## Config

In [89]:
from pyspark.sql import SparkSession
import pandas as pd
import findspark

# Init a spark session first
findspark.init()
spark = SparkSession.builder \
    .appName("sony_test") \
    .getOrCreate()

# Point to path + read csv + create temp table + cache
people_file_path = "People.csv"  # Update this with your CSV file path
batting_file_path = "Batting.csv"  # Update this with your CSV file path

people_df = spark.read.csv(people_file_path, header=True, inferSchema=True)
batting_df = spark.read.csv(batting_file_path, header=True, inferSchema=True)

people_df.createOrReplaceTempView('people_table')
batting_df.createOrReplaceTempView('batting_table')
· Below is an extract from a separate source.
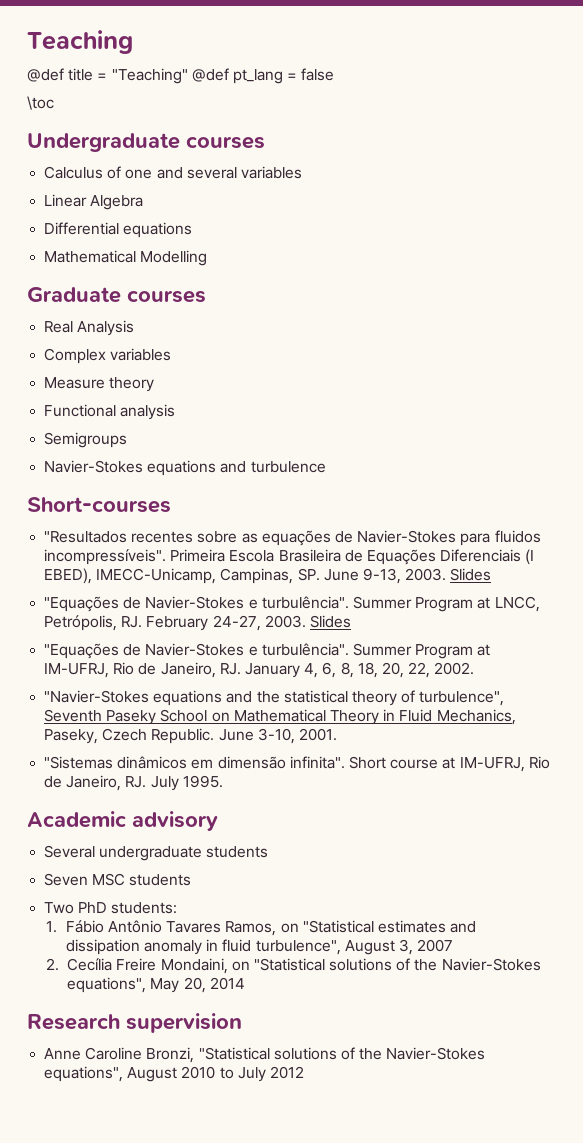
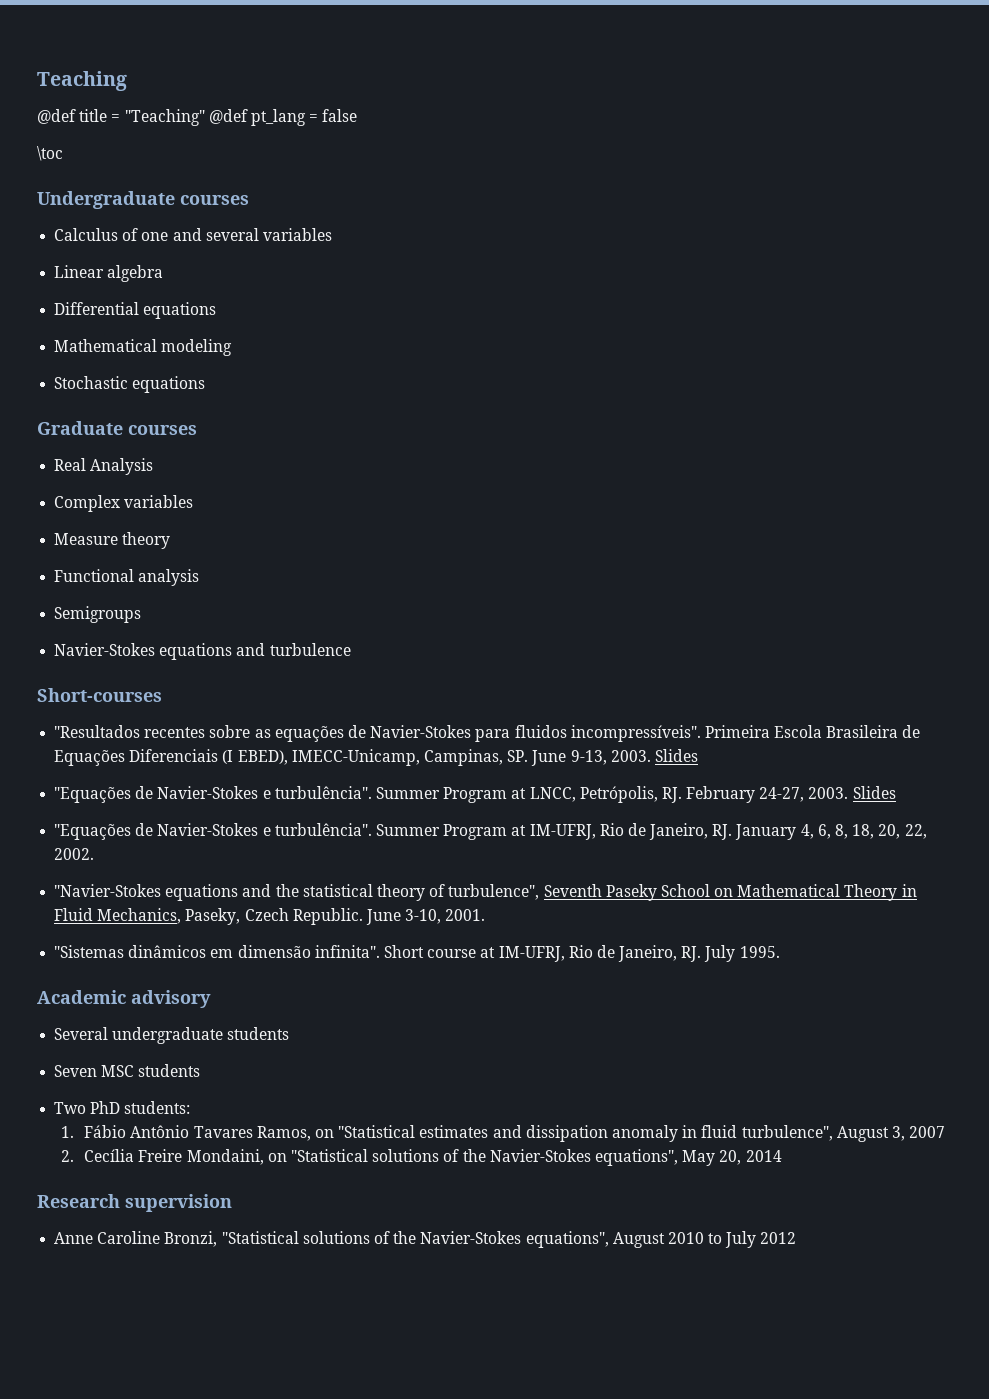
[90,195,144,210] Algebra -> [107,265,164,282] algebra
[140,250,208,266] Modelling -> [161,339,233,356] [54,376,206,393] modeling // Stochastic equations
spark.sql(f'cache table people_table')
spark.sql(f'cache table batting_table')

DataFrame[]

## Discovery

- Initial questions:
    - Are there any nulls in playerID,yearID,stint,teamID,lgID?
        - answer: no
    - Are there any duplicates?
        - answer: no
    - Does a player have more than 1 row if they swap teams mid season
        - answer: yes
        - Perform group by + aggs to get year total for each player

### Null Check

Checking data types and looking for nulls/errored data.

In [90]:
spark.sql("DESCRIBE TABLE batting_table").show()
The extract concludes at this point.